Environmental Studies and Forestry
Improving air quality assessment using physics-inspired deep graph learning
L. Li, J. Wang, et al.
Air pollution adversely impacts health, climate, and ecosystems, and concentrations vary sharply over short distances due to heterogeneous emissions, transport, and chemistry. Mechanistic models (dispersion/photochemical/plume) face uncertainties from missing inputs and complex parameterizations, while purely statistical or machine-learning methods can yield physically inconsistent results and overoptimistic validation when using random spatiotemporal splits. There is a need for reliable, fine-resolution (1 km, daily) estimates with strong generalization to unobserved locations. The study aims to integrate physics into deep graph learning to explicitly encode local advection and diffusion dynamics and encourage mass conservation/continuity, improving extrapolation performance and physical plausibility of air quality assessments across China.
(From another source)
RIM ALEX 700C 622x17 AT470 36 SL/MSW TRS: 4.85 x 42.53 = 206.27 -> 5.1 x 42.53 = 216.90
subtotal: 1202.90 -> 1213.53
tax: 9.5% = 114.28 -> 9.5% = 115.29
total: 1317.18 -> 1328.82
Prior work combines ML with chemistry-climate models to emulate components, reduce bias, or represent subgrid processes. Physics-informed neural networks introduce PDE residuals to guide learning toward physically consistent solutions. Graph neural networks (rooted in spectral graph theory and locality) have modeled complex interactions in irregular data domains. Existing air quality studies using tree-based ML showed high accuracy but may violate continuity and struggle with extrapolation. Mechanistic systems like MERRA2-GMI or WRF-Chem capture large-scale processes but often miss fine-scale gradients due to coarse inputs/resolution and uncertain parameters. Few studies embed fluid physics into deep learning for high-resolution, multi-pollutant air quality mapping; this work addresses that gap by coupling graph convolutions with PDE-based soft constraints and residual deep networks.
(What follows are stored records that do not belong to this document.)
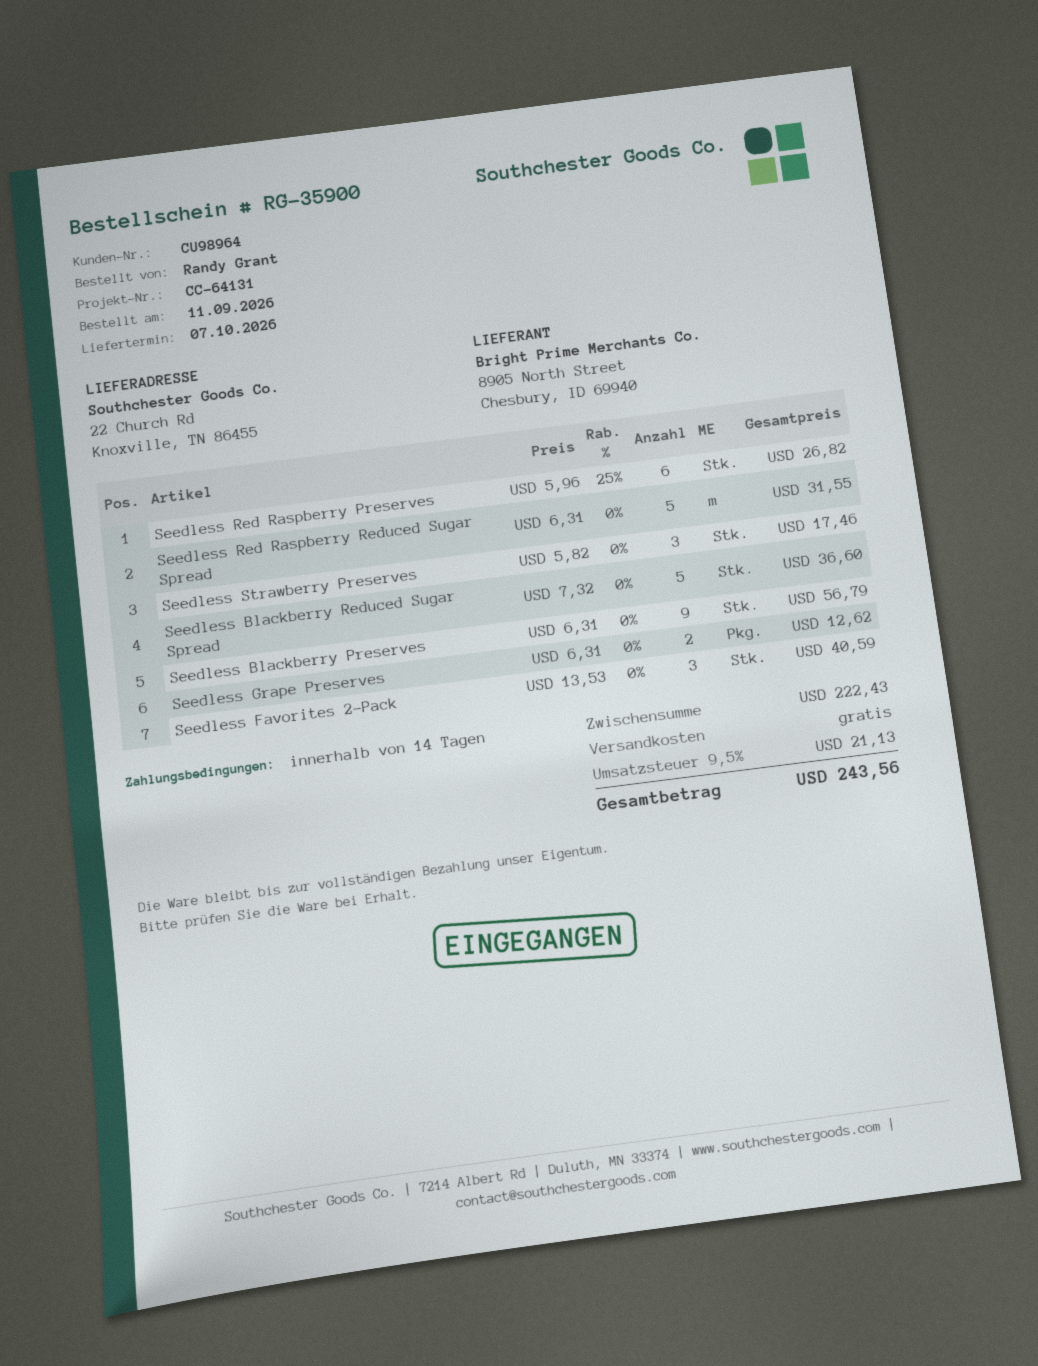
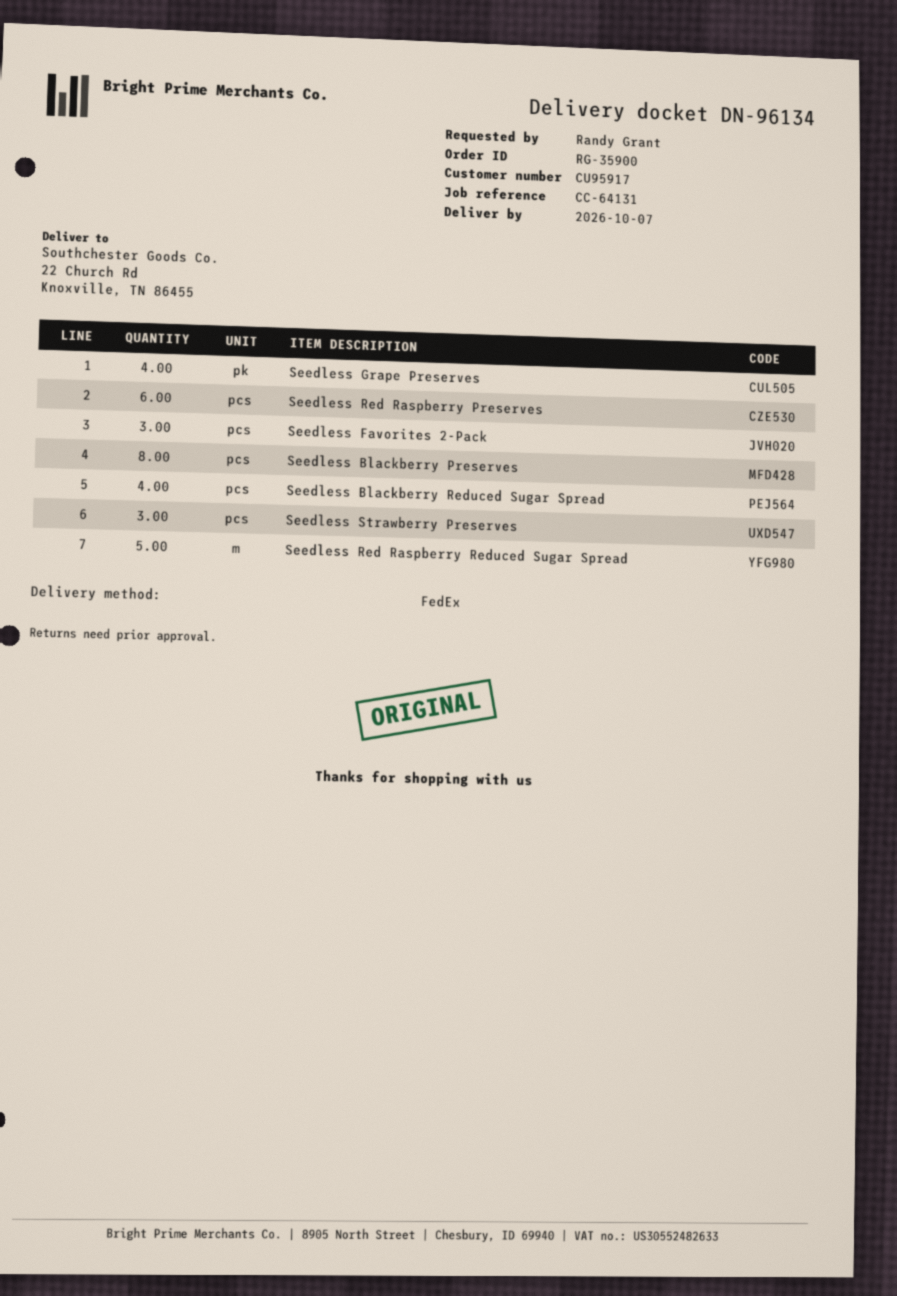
customer number: CU98964 -> CU95917
Seedless Blackberry Reduced Sugar Spread: 5 -> 4
Seedless Blackberry Preserves: 9 -> 8
Seedless Grape Preserves: 2 -> 4

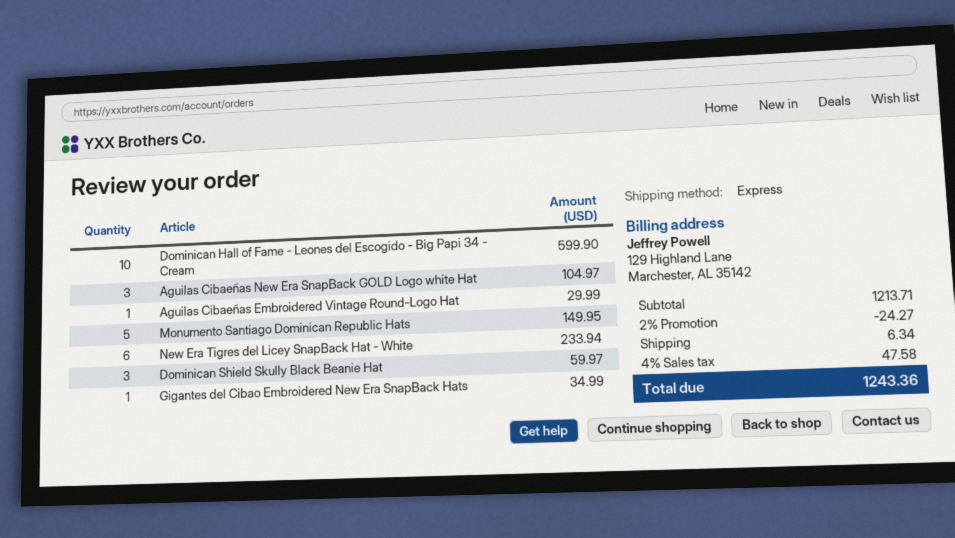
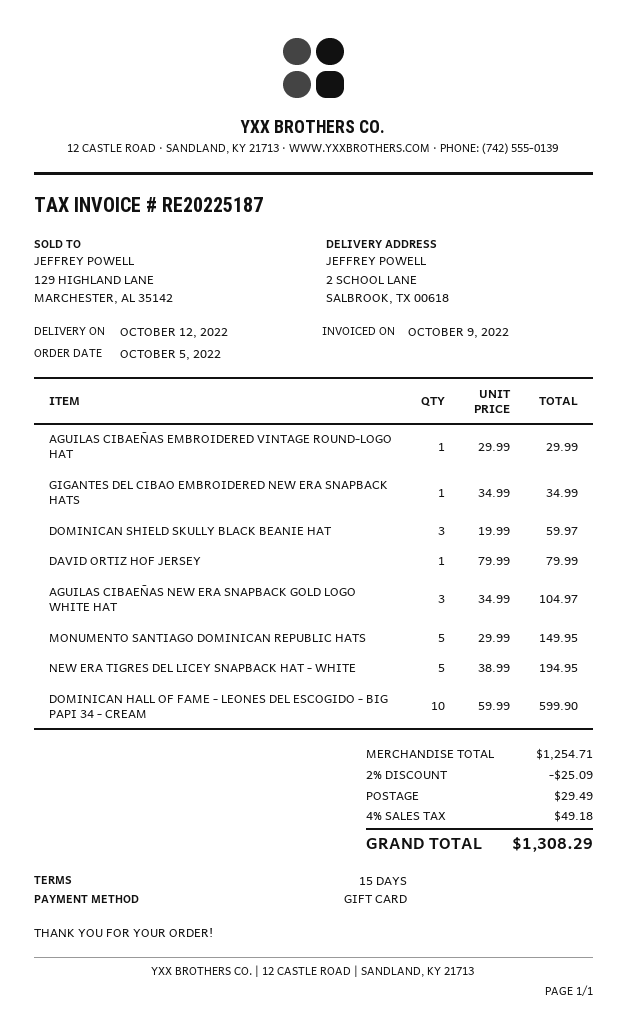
New Era Tigres del Licey SnapBack Hat - White: 6 for 233.94 -> 5 for 194.95
DAVID ORTIZ HOF JERSEY: none -> 1 for 79.99
subtotal: 1213.71 -> 1254.71
discount: 2% = 24.27 -> 2% = 25.09
shipping: 6.34 -> 29.49
tax: 4% = 47.58 -> 4% = 49.18
total: 1243.36 -> 1308.29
Problem framing: A 2-D Eulerian formulation models ground-level pollutant evolution using horizontal advection and diffusion with source/sink terms (emissions, chemistry, deposition). Vertical processes are not explicitly modeled but approximated via proxy variables (e.g., PBL height, vertical meteorology). Model architecture (Deep Graph hybrid Modeling, DGM):
- Inputs: atmospheric/surface grids, emissions proxies (e.g., MODIS AOD for PM, OMI NO2, MERRA2-GMI reanalysis pollutant fields, traffic from OpenStreetMap), meteorology (including vertical profiles), land use/NDVI (dry deposition), precipitation (wet deposition), elevation, time indices; total 56 variables.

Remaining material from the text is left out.